**Dataset records**:
╔══

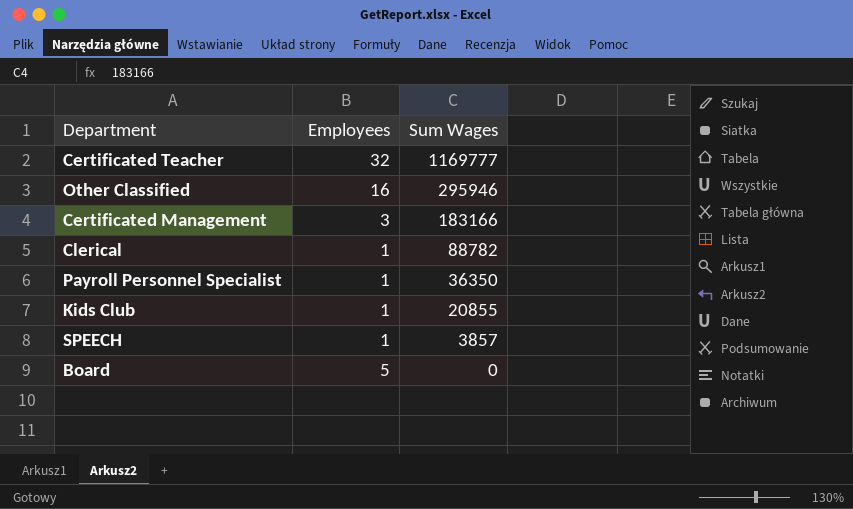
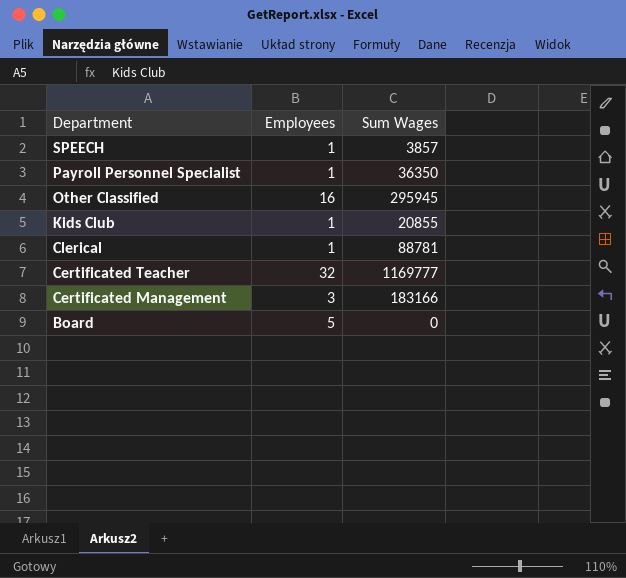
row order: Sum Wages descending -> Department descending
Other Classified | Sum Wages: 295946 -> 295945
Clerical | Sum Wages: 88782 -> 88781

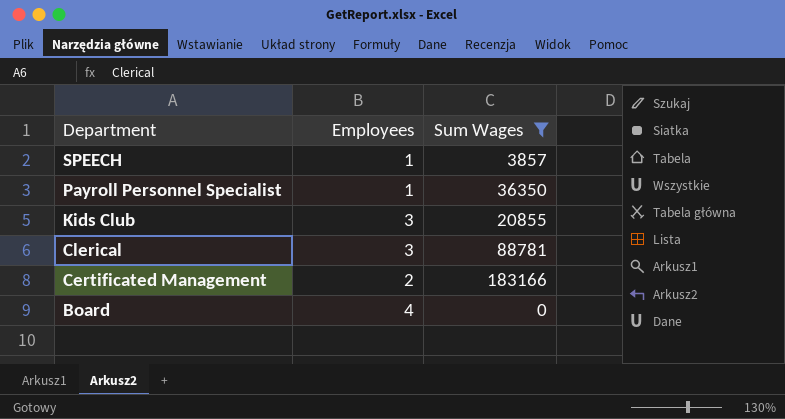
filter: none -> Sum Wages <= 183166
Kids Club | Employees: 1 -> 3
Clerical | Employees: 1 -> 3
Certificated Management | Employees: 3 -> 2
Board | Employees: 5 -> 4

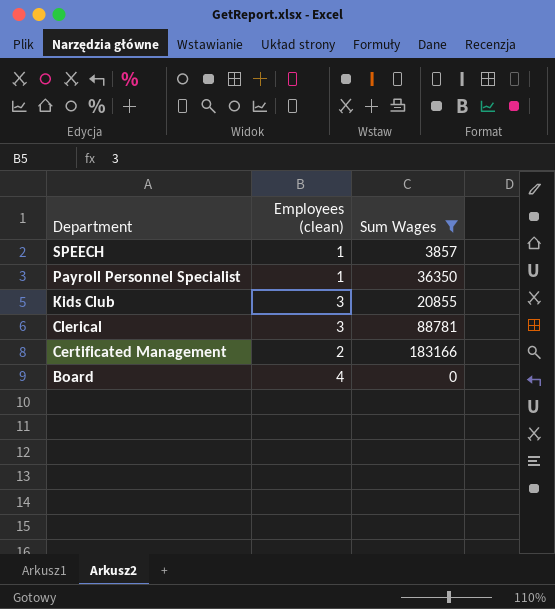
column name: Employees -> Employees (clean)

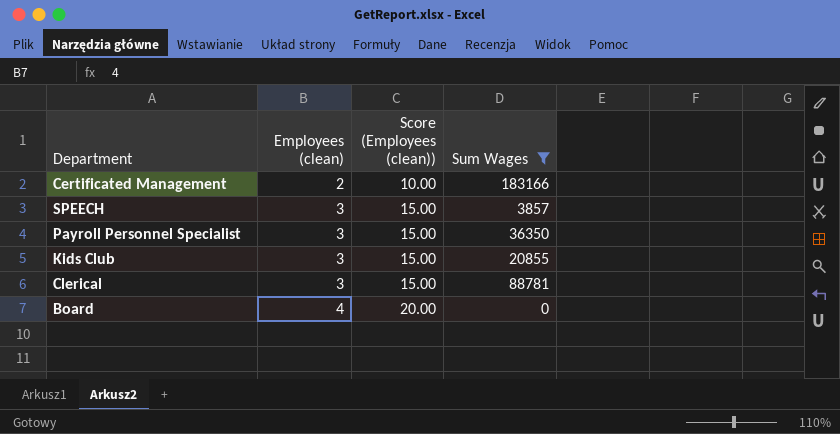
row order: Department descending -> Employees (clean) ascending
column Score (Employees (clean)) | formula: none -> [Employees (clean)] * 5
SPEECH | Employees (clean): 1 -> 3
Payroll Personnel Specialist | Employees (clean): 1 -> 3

╚══
╔══

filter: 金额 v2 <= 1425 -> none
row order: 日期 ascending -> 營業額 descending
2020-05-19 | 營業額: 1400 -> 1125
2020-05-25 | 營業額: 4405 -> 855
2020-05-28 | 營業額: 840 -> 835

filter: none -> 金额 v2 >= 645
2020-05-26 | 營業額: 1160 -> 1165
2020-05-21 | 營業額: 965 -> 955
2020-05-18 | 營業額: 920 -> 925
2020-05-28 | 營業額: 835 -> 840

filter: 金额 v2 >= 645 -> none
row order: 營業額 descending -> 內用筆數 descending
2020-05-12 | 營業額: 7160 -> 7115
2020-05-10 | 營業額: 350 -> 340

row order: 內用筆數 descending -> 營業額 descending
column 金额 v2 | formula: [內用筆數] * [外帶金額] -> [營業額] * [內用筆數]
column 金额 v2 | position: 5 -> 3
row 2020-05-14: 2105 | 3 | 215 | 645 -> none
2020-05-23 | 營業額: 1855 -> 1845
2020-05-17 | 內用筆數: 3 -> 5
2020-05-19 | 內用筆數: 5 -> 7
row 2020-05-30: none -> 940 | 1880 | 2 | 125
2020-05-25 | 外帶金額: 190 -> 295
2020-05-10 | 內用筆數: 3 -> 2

╚══

**Exercise goal**:
Output exactly the lines above that lie between the line with "row order: Sum" and the line with "Payroll Personnel Specialist", those two lines included, and no pictures.

**Written solution**:
row order: Sum Wages descending -> Department descending
Other Classified | Sum Wages: 295946 -> 295945
Clerical | Sum Wages: 88782 -> 88781

filter: none -> Sum Wages <= 183166
Kids Club | Employees: 1 -> 3
Clerical | Employees: 1 -> 3
Certificated Management | Employees: 3 -> 2
Board | Employees: 5 -> 4

column name: Employees -> Employees (clean)

row order: Department descending -> Employees (clean) ascending
column Score (Employees (clean)) | formula: none -> [Employees (clean)] * 5
SPEECH | Employees (clean): 1 -> 3
Payroll Personnel Specialist | Employees (clean): 1 -> 3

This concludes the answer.